The Link is Mightier than the Take Down Notice
It used to be when someone reused your work online without permission, you had two options. You could ignore them or lawyer up.
While the debate over the fairness of the Digital Millennium Copyright Act (DMCA) rages on, sending DMCA takedown notices is the standard practice – a practice that is not only out of date, but it also prevents the online content economy from reaching its potential.
For all but the most egregious cases, we’d like to suggest an alternative: Link Requests. Link Requests are notices sent to a web site re-using your work without giving you attribution. The notice asks for a link back to the site where your work was originally published. Attributor can monitor whether the link was added and report back to you.
Here are 10 reasons why Link Requests should become the new standard practice.
10. More Direct Traffic. Every link that points back to your site will result in more traffic to your site. Think of it as an affiliate program for your content – only you don’t have to pay for the clickthroughs.
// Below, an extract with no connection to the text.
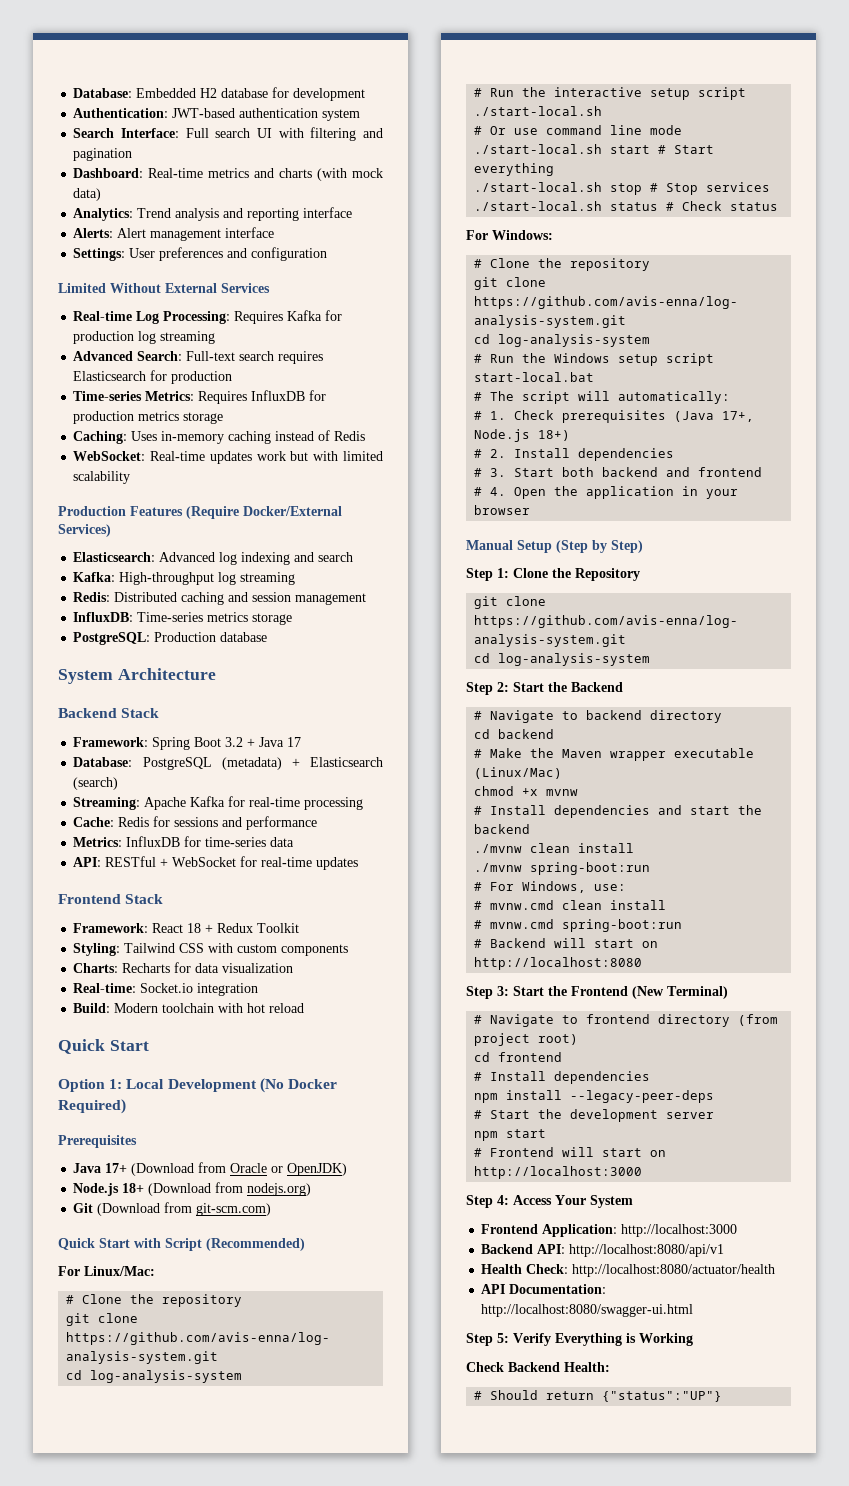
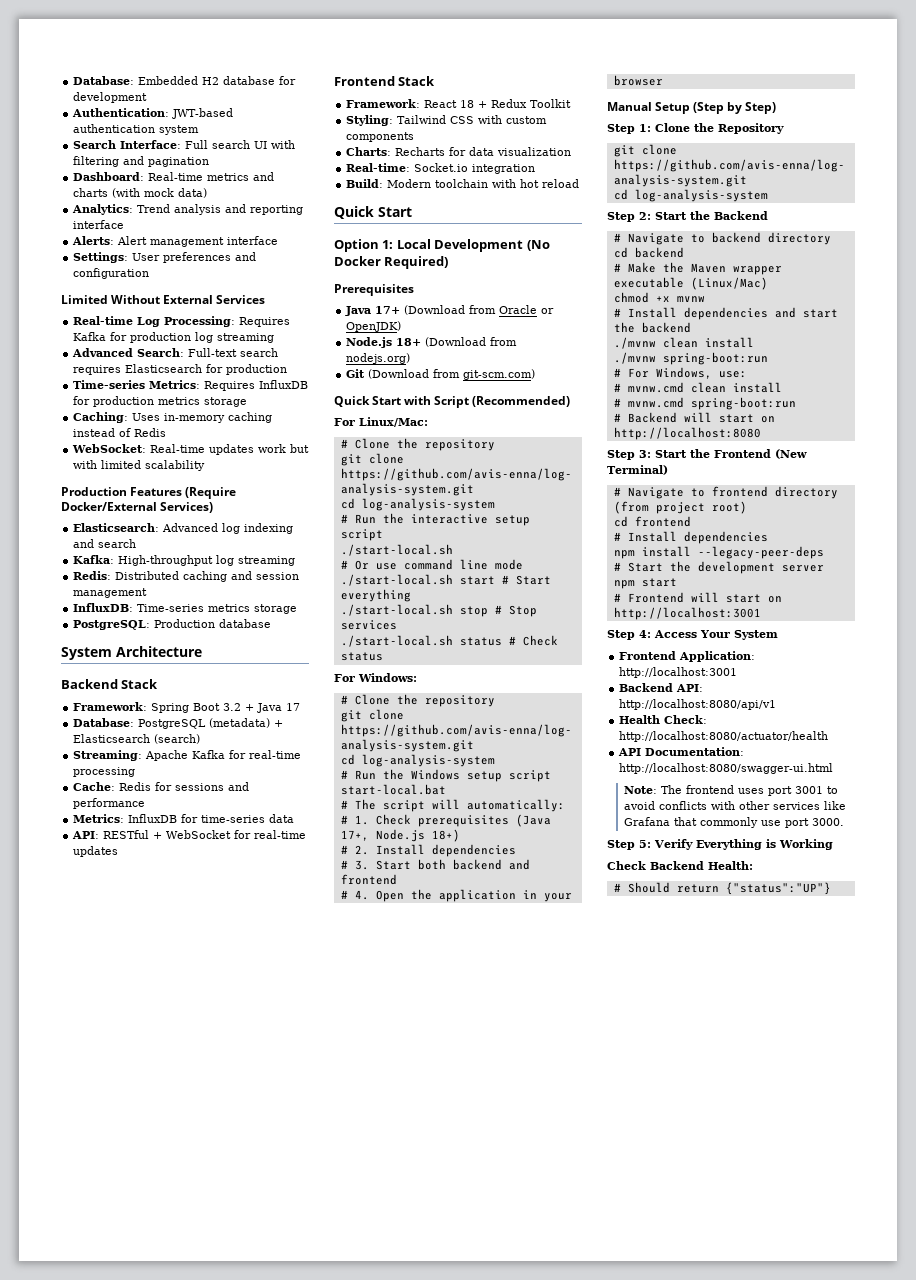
- # Frontend will start on http://localhost:3000
+ # Frontend will start on http://localhost:3001
- Frontend Application: http://localhost:3000
+ Frontend Application: http://localhost:3001
+ Note: The frontend uses port 3001 to avoid conflicts with other services like Grafana that commonly use port 3000.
9. No one wins when a DMCA notice is sent. First, unless you have an open and shut case, a DMCA notice can be a PR risk for the DMCA sender. Next, the site hosting the content has to deliver the bad news to its user putting them in an unfavorable spot. Finally, consumers lose overall because the result of content removal is one less place to find quality content.
8. Except Lawyers.
7. More Search Engine Traffic. Inbound links are the backbone on which your search engine rankings are built. If you get more links, your search engine rankings will improve. And no dodgy SEO tactics are required – you just make sure that all copies of your content link back to your site.
6. Freedom to Put Your Best Content Online. With the ability to harvest value from all copies of your content, you will no longer need to hold back your best stuff.
5. More Brand Awareness. Over 120,000 new blogs are created every day. By allowing your content to proliferate through this rapid growth channel, you extend your content’s reach exponentially.
4. The Link is Mightier than the Take-Down Notice. While it’s true that reusing text, images or videos without permission is basically theft, sending takedown notices to blogging moms won’t win you any new customers.
3. Fair Use is Debatable – Attribution is Not. You can’t send a DMCA notice if it’s Fair Use – and Fair Use is usually not a black and white situation. The fairness of asking for a link is indisputable.
2. Enter the Social Media Arena. You don’t need to take chances on viral videos taking off every quarter; instead, allow your linked content to proliferate – it’s your best asset.
1. Links are Currency in the Google Economy. If Marcus Aurelius were alive, he would say “A man’s worth is no greater than his inbound links” . . . and he’d be right. You’ve already earned the right to rank highly in search engines. Securing links guarantees your credit.
But don’t take our word for this – just read how smart publishers like CondéNet are recognizing that content proliferation is a strategic exercise. Executing this strategy is now possible by gaining web wide visibility of how and where your articles, images or videos appear. Link Requests are the new standard response to your content being copied.
What do you think? What other ideas do you have to resolve the current impasse?